**Exercise directions**
When you transcribe the entries below, keep the wording exact and omit the pictures.

______

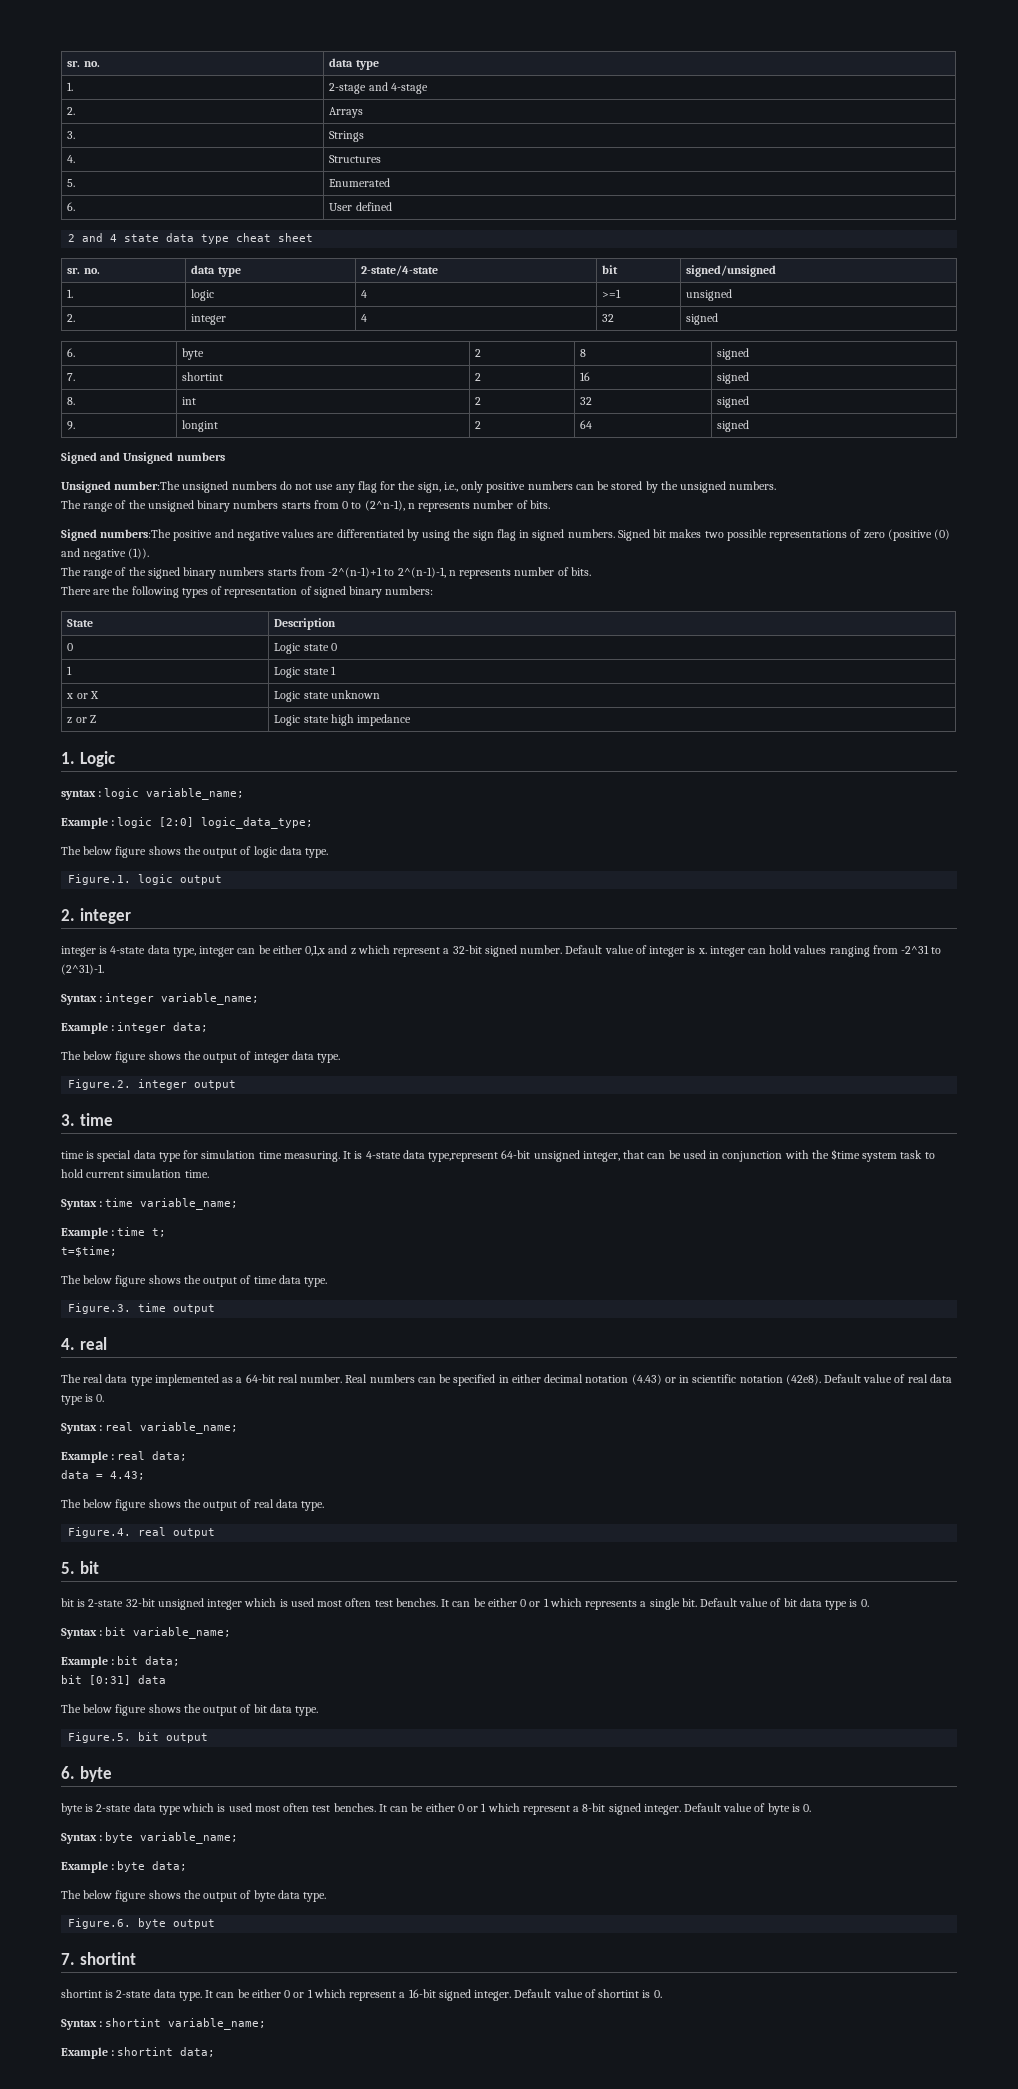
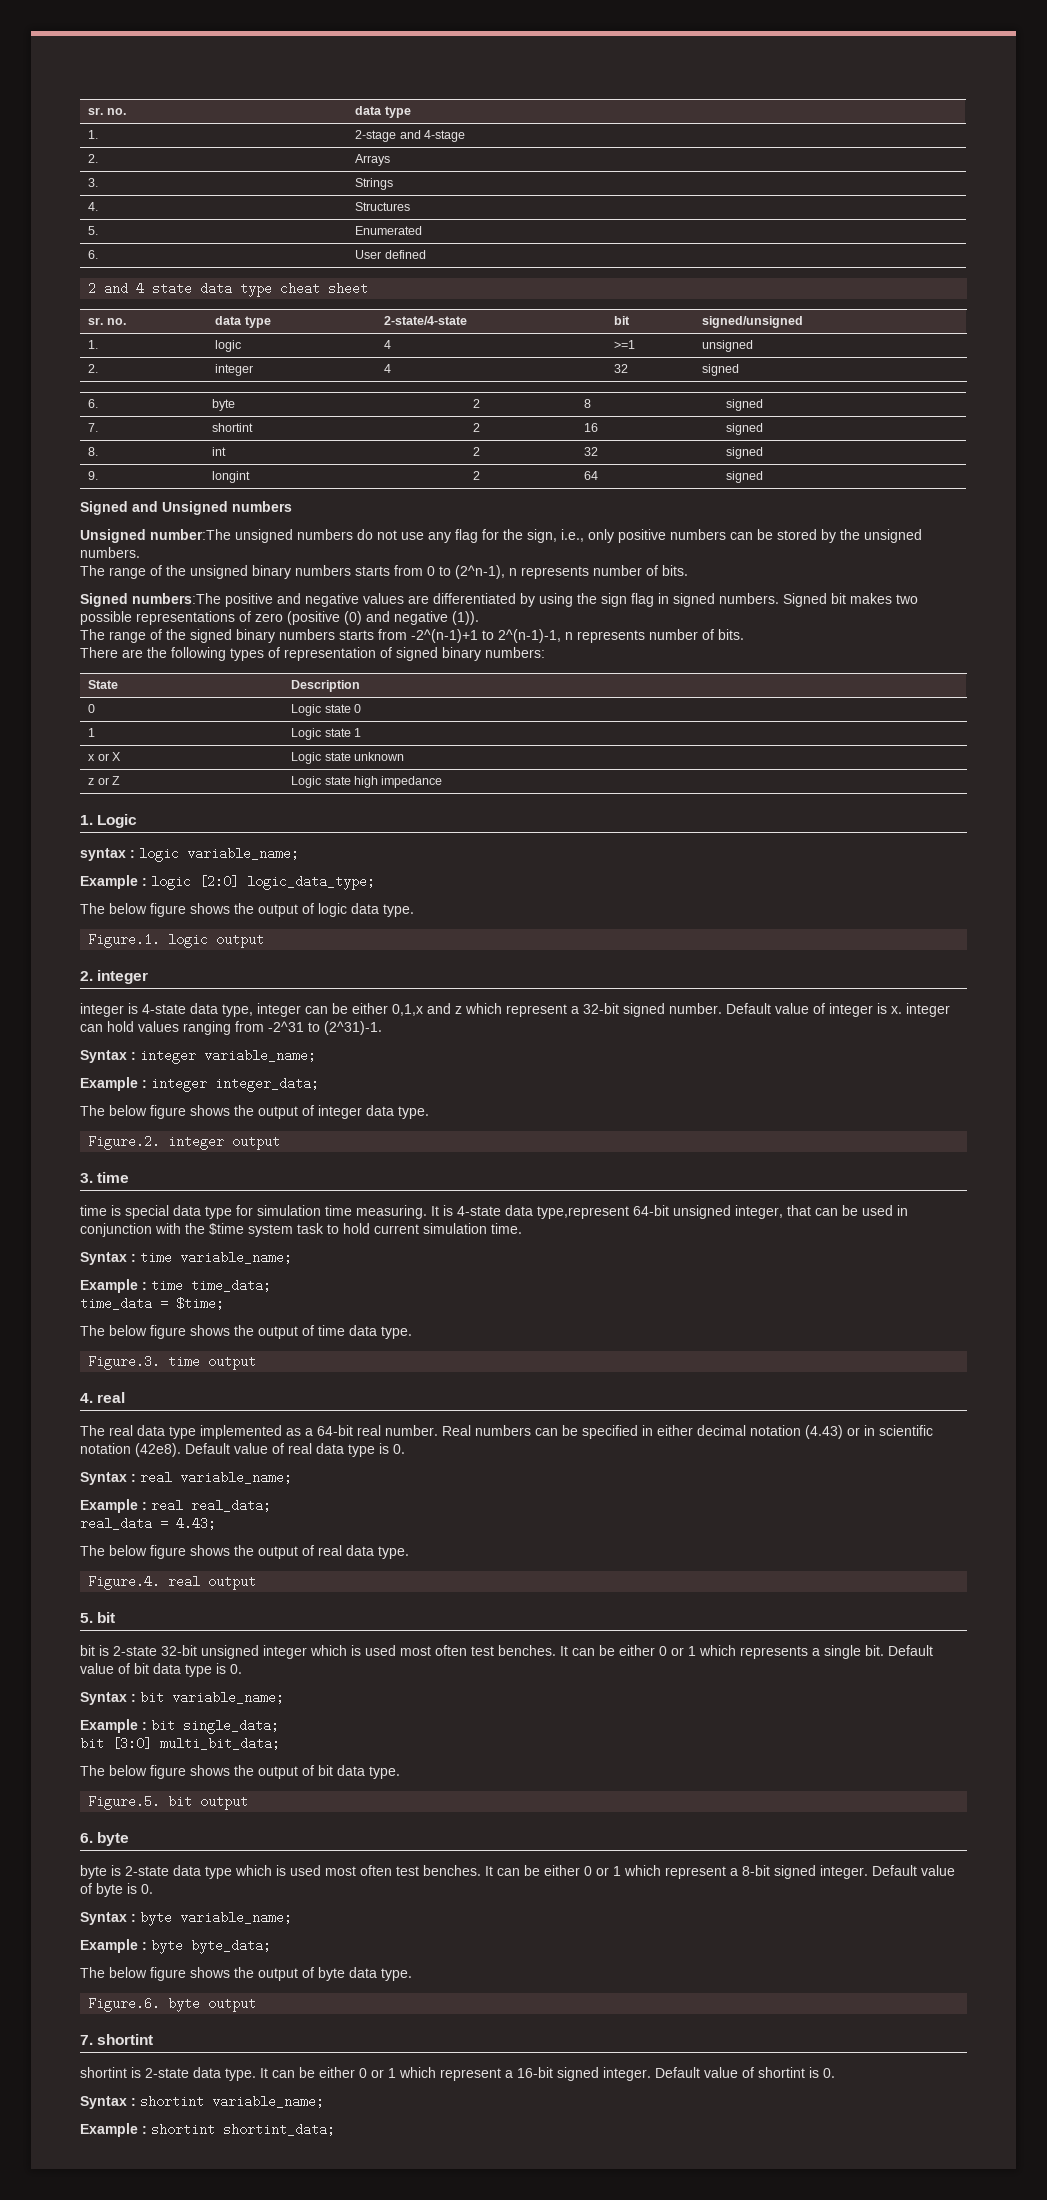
[173,1022,209,1032] data; -> [215,1077,319,1092] integer_data;
[152,1228,167,1237] [61,1246,117,1257] t; // t=$time; -> [191,1279,271,1292] [80,1297,224,1310] time_data; // time_data = $time;
[152,1451,188,1461] [61,1470,89,1479] data; // data -> [191,1499,271,1512] [80,1517,152,1530] real_data; // real_data
[145,1656,181,1666] [61,1675,166,1685] data; // bit [0:31] data -> [183,1719,279,1734] [80,1737,280,1750] single_data; // bit [3:0] multi_bit_data;
[152,1861,188,1871] data; -> [191,1939,271,1954] byte_data;
[180,2047,216,2057] data; -> [223,2123,335,2136] shortint_data;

______

**Solution below**
[173,1022,209,1032] data; -> [215,1077,319,1092] integer_data;
[152,1228,167,1237] [61,1246,117,1257] t; // t=$time; -> [191,1279,271,1292] [80,1297,224,1310] time_data; // time_data = $time;
[152,1451,188,1461] [61,1470,89,1479] data; // data -> [191,1499,271,1512] [80,1517,152,1530] real_data; // real_data
[145,1656,181,1666] [61,1675,166,1685] data; // bit [0:31] data -> [183,1719,279,1734] [80,1737,280,1750] single_data; // bit [3:0] multi_bit_data;
[152,1861,188,1871] data; -> [191,1939,271,1954] byte_data;
[180,2047,216,2057] data; -> [223,2123,335,2136] shortint_data;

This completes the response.